Expert specialization reflects prior failures. The tokens where experts activate most strongly should be the tokens where the dense path alone would be most wrong — low-confidence predictions from the prior. If you plot router activation entropy against dense-path prediction entropy, they should be positively correlated.
The $1/\sqrt{2}$
This specific scaling factor is worth pausing on. If you sum two independent signals of equal variance, the combined variance is twice the individual variance. Dividing by $\sqrt{2}$ normalizes back to unit variance. It's the same factor that appears in the reparameterization trick, in Gaussian mixture normalization, in combining independent estimates.
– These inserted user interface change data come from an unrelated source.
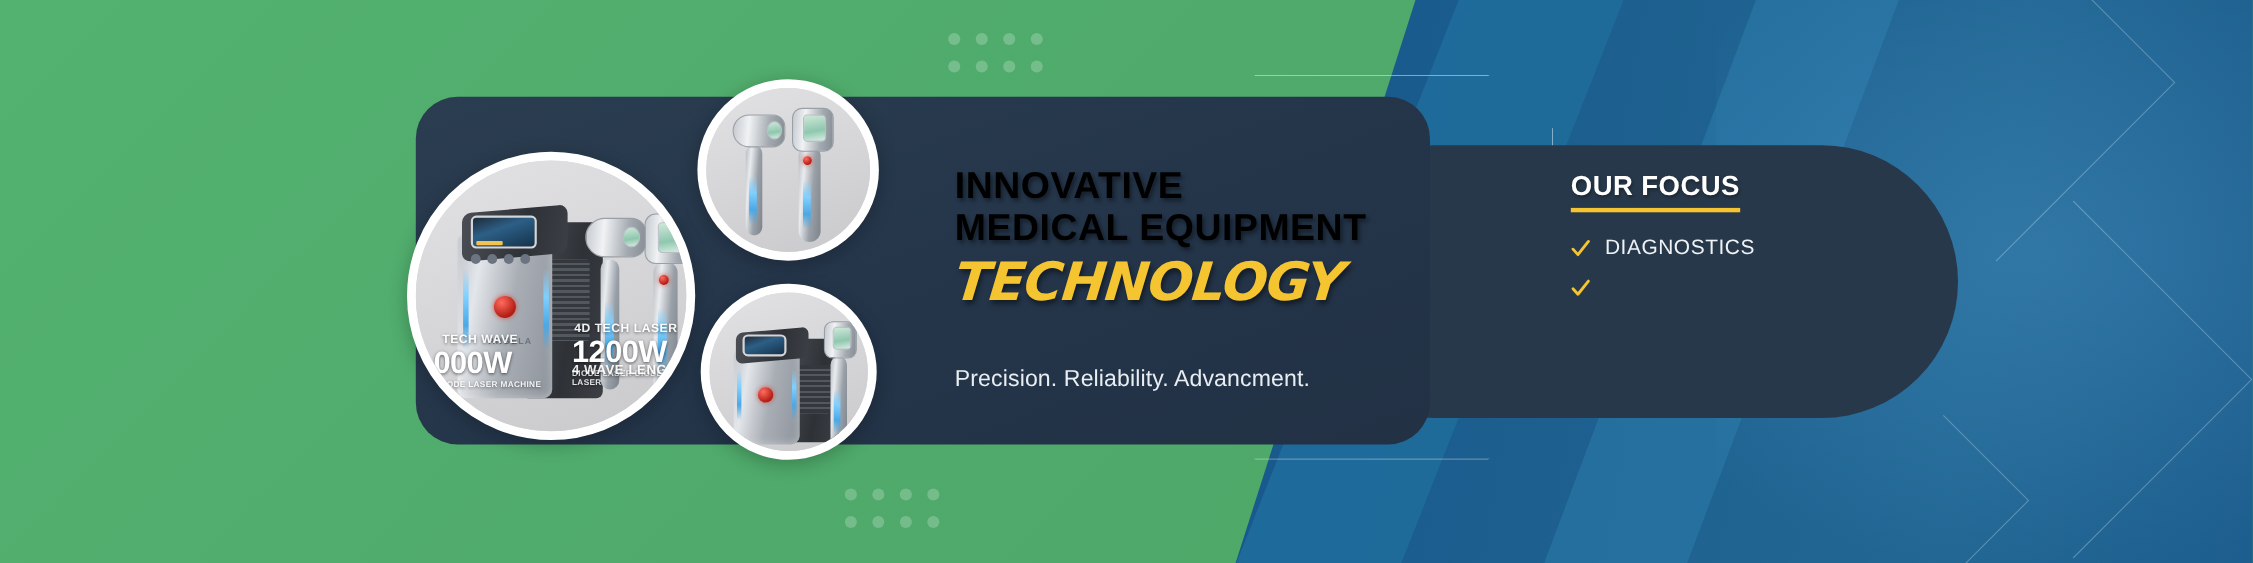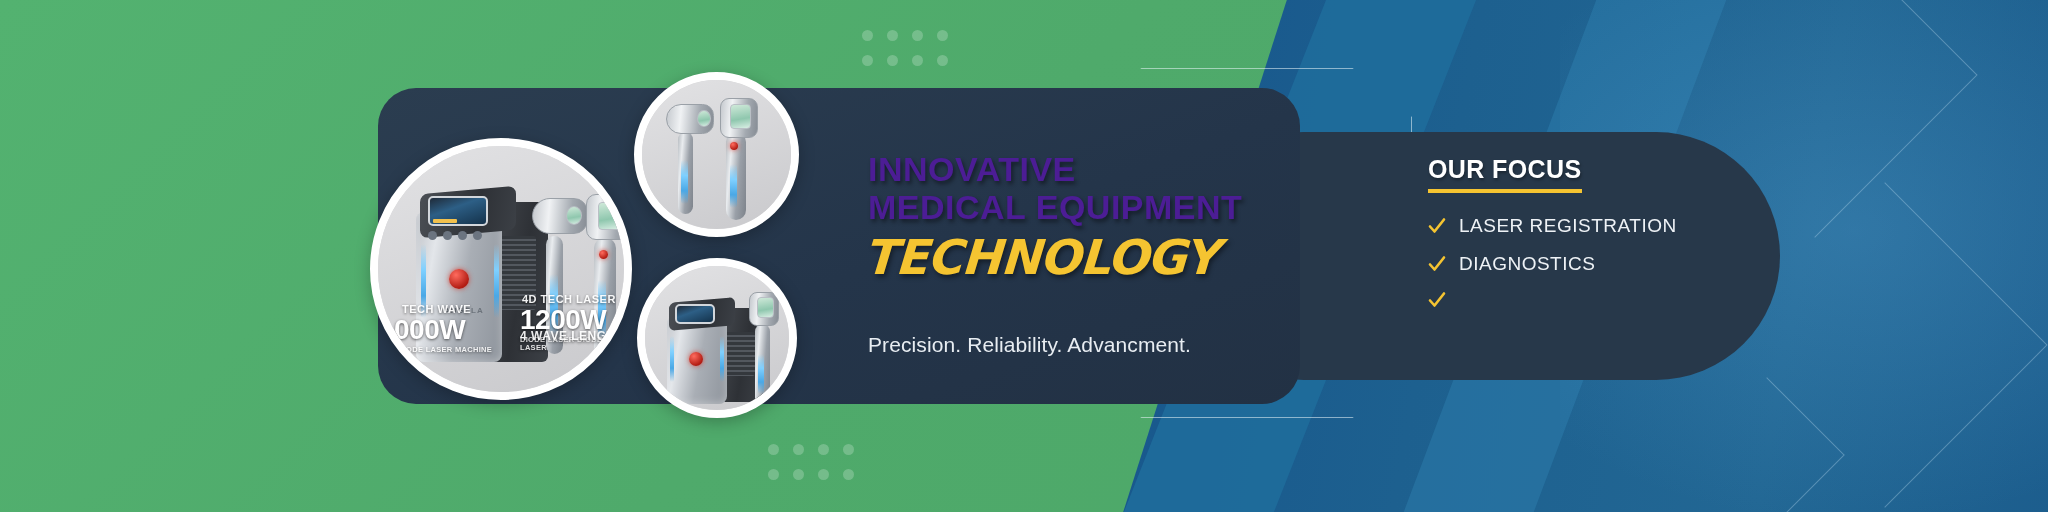--- a/index.html
+++ b/index.html
@@ -158,7 +158,7 @@
     position:absolute; left:868px; top:150px; width:470px;
   }
   .hl-line {
-    color:#4c1d95; font-weight:800; font-size:34px; line-height:1.12;
+    color:#000000; font-weight:800; font-size:34px; line-height:1.12;
     letter-spacing:.5px; text-shadow:2px 3px 4px rgba(0,0,0,.45);
     white-space:nowrap;
   }

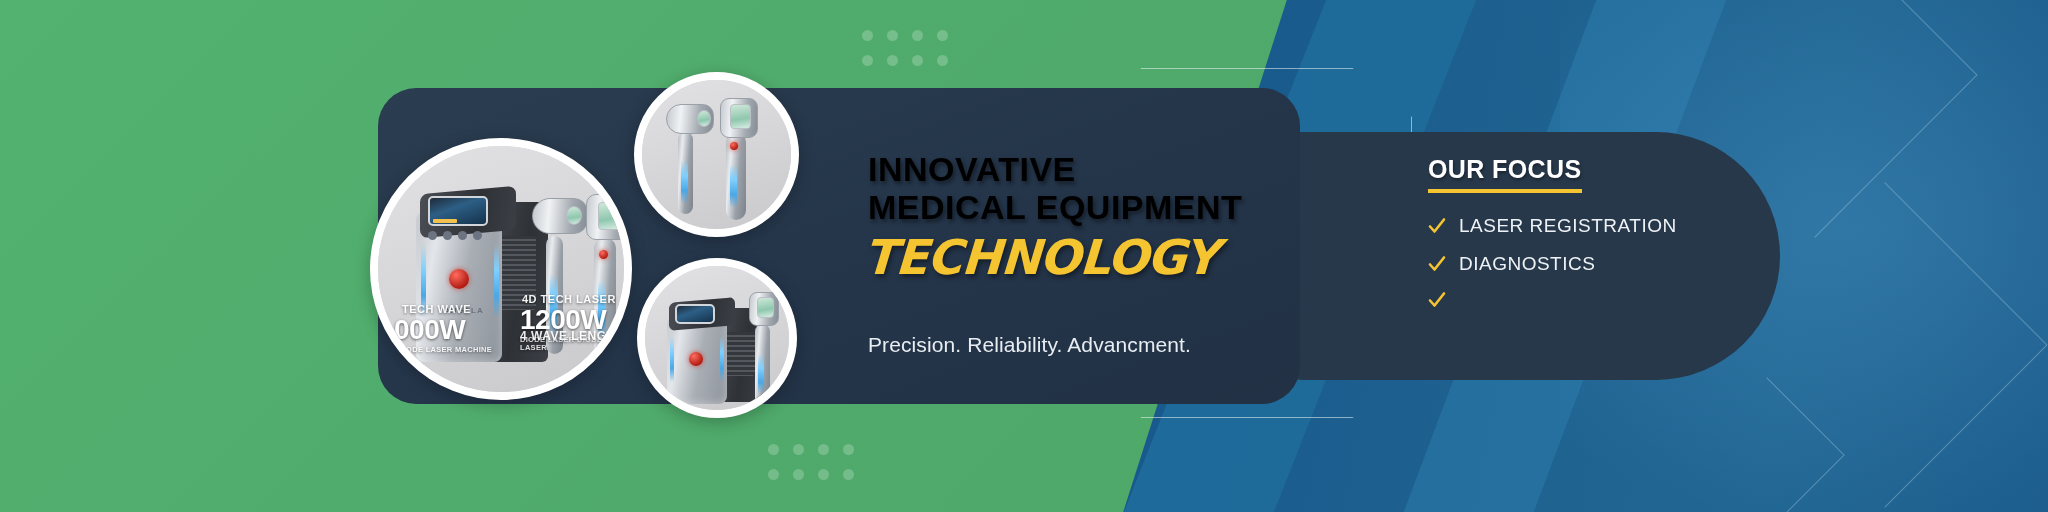--- a/index.html
+++ b/index.html
@@ -336,14 +336,6 @@
     <div class="focus-title">OUR FOCUS</div>
     <div class="focus-list">
 
-      <div class="focus-item">
-        <span class="check">
-          <svg width="18" height="18" viewBox="0 0 18 18">
-              <path d="M2 9.5 L6.5 14.5 L16 2.5" fill="none" stroke="#f5c431" stroke-width="2.6" stroke-linecap="round" stroke-linejoin="round"></path>
-            </svg>
-        </span>
-        <span class="focus-label">LASER REGISTRATION</span>
-      </div>
 
       <div class="focus-item">
         <span class="check">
But there's something deeper. The choice to give equal weight to prior and evidence is itself a statement about the architecture's belief: I don't know in advance whether the general pattern or the specialized correction will matter more for any given token. The maximum-entropy prior over the relative importance of dense and sparse paths.
You could learn this scaling factor. Make it input-dependent. Let the model decide, per token, how much to trust its prior versus its experts. That would be a soft attention over the two paths. Nobody does this yet, as far as I can tell. It might not help — the fixed $1/\sqrt{2}$ might be a useful inductive bias, the way fixed positional encodings sometimes beat learned ones.
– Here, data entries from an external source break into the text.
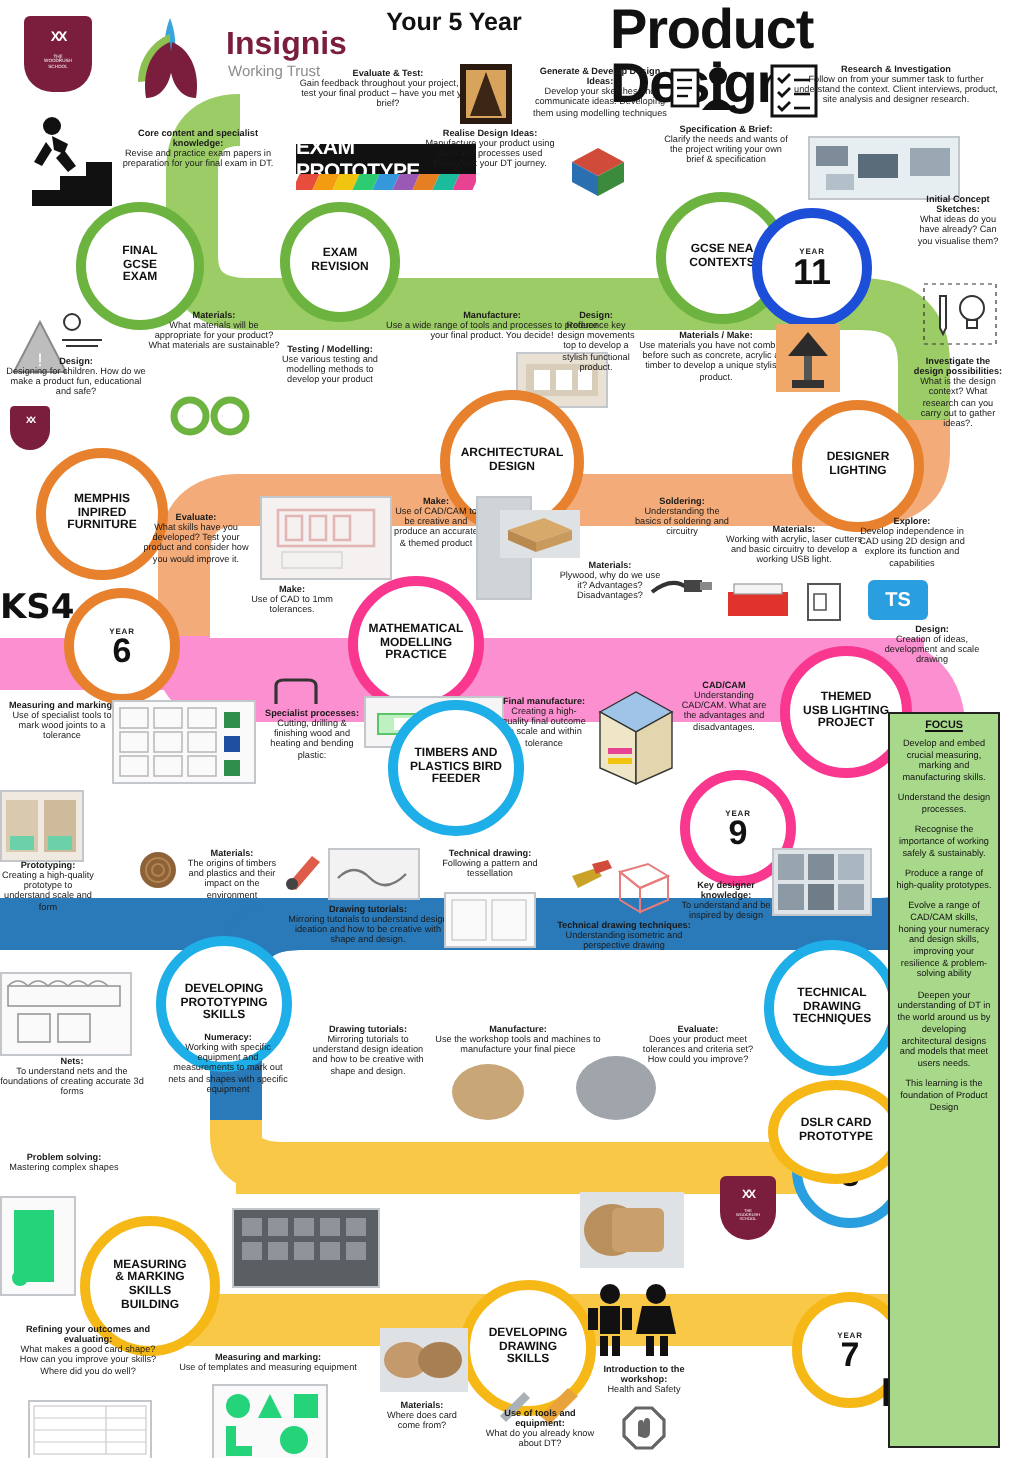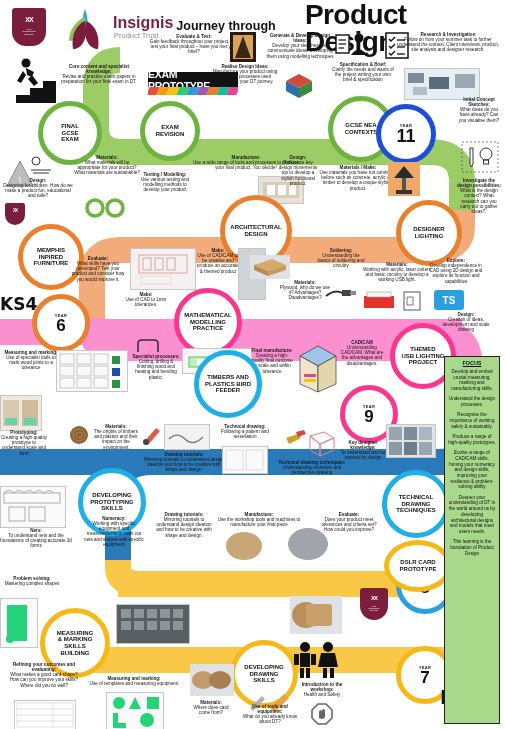--- a/index.html
+++ b/index.html
@@ -81,6 +81,7 @@
     <rect x="60" y="647" width="400" height="26" fill="#f9c846"></rect>
   </svg>
 
+  <div id="h2a">Your 5 Year</div>
   <div id="h2b">Journey through</div>
   <div id="h1">Product Design</div>
 

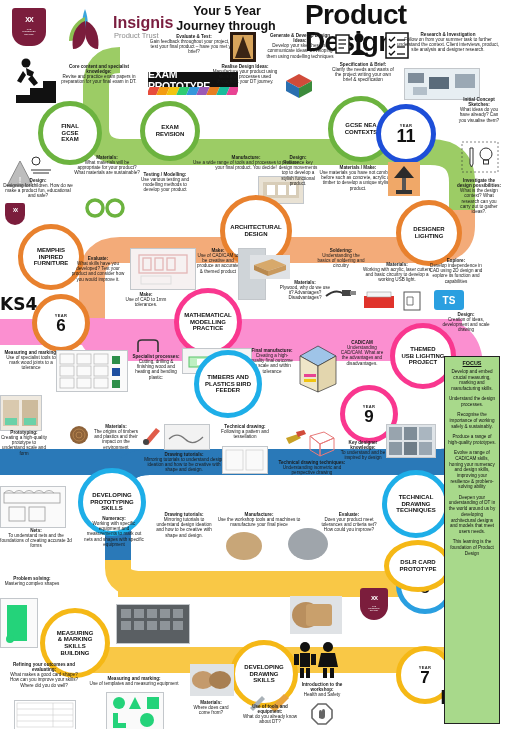--- a/index.html
+++ b/index.html
@@ -82,7 +82,6 @@
   </svg>
 
   <div id="h2a">Your 5 Year</div>
-  <div id="h2b">Journey through</div>
   <div id="h1">Product Design</div>
 
   <div class="crest" style="left:12px;top:8px;width:34px;height:38px;">

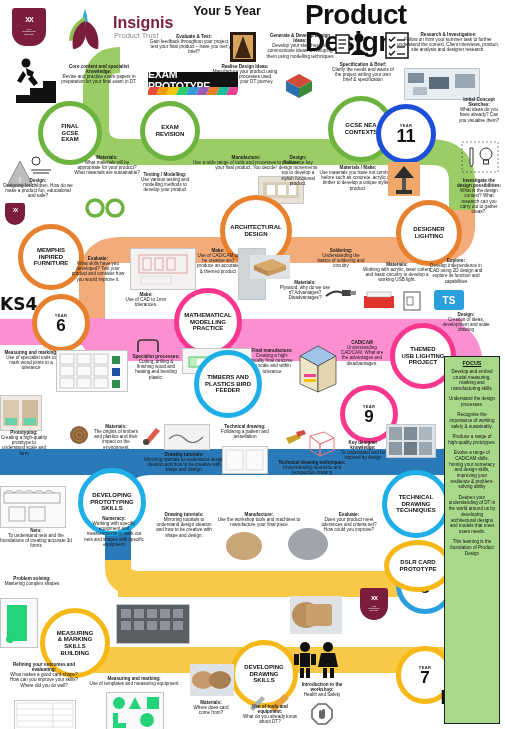--- a/index.html
+++ b/index.html
@@ -96,7 +96,7 @@
     <path d="M31 16 C41 20 45 32 43 44 C35 44 30 36 30 26Z" fill="#7b1d3c"></path>
   </svg>
   <div class="logotext" style="left:113px;top:14px;font-size:16px;">Insignis</div>
-  <div class="logotext" style="left:114px;top:31px;font-size:7.5px;font-weight:normal;color:#8c8c8c;">Product Trust</div>
+  <div class="logotext" style="left:114px;top:31px;font-size:7.5px;font-weight:normal;color:#8c8c8c;">Working Trust</div>
 
   <svg class="abs" style="left:10px;top:55px;" width="54" height="50">
     <rect x="6" y="40" width="14" height="8" fill="#111"></rect>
Connection to Universality
Here's where it gets interesting for me personally. I've been thinking about constrained universality — the idea that when you constrain a system's support (which states it can visit), you determine its universality class.
In an MoE, the router constrains which experts are reachable for each token. This is a support constraint on the function space. The dense path lives in the universal component — shared across all tokens, independent of routing. The sparse path lives in the non-universal component — dependent on which experts the router selects.
The structure is: universal base + constrained corrections. This is exactly the decomposition in exponential families: a base measure (universal) plus sufficient statistics with natural parameters (the specific, constrained part). The exponential family on a fixed support $S$ is the maximum-entropy distribution on $S$ — and that's the universal attractor.
If the routing constraint determines the universality class of each layer's output distribution, then MoE architectures are doing something more principled than "use a big model cheaply." They're separating the universal component (dense path) from the non-universal component (sparse path) and combining them. The router isn't just saving FLOPs. It's partitioning function space into universality classes.
I don't have the math to prove this yet. But the structure is there, and it's the same structure that keeps showing up everywhere I look.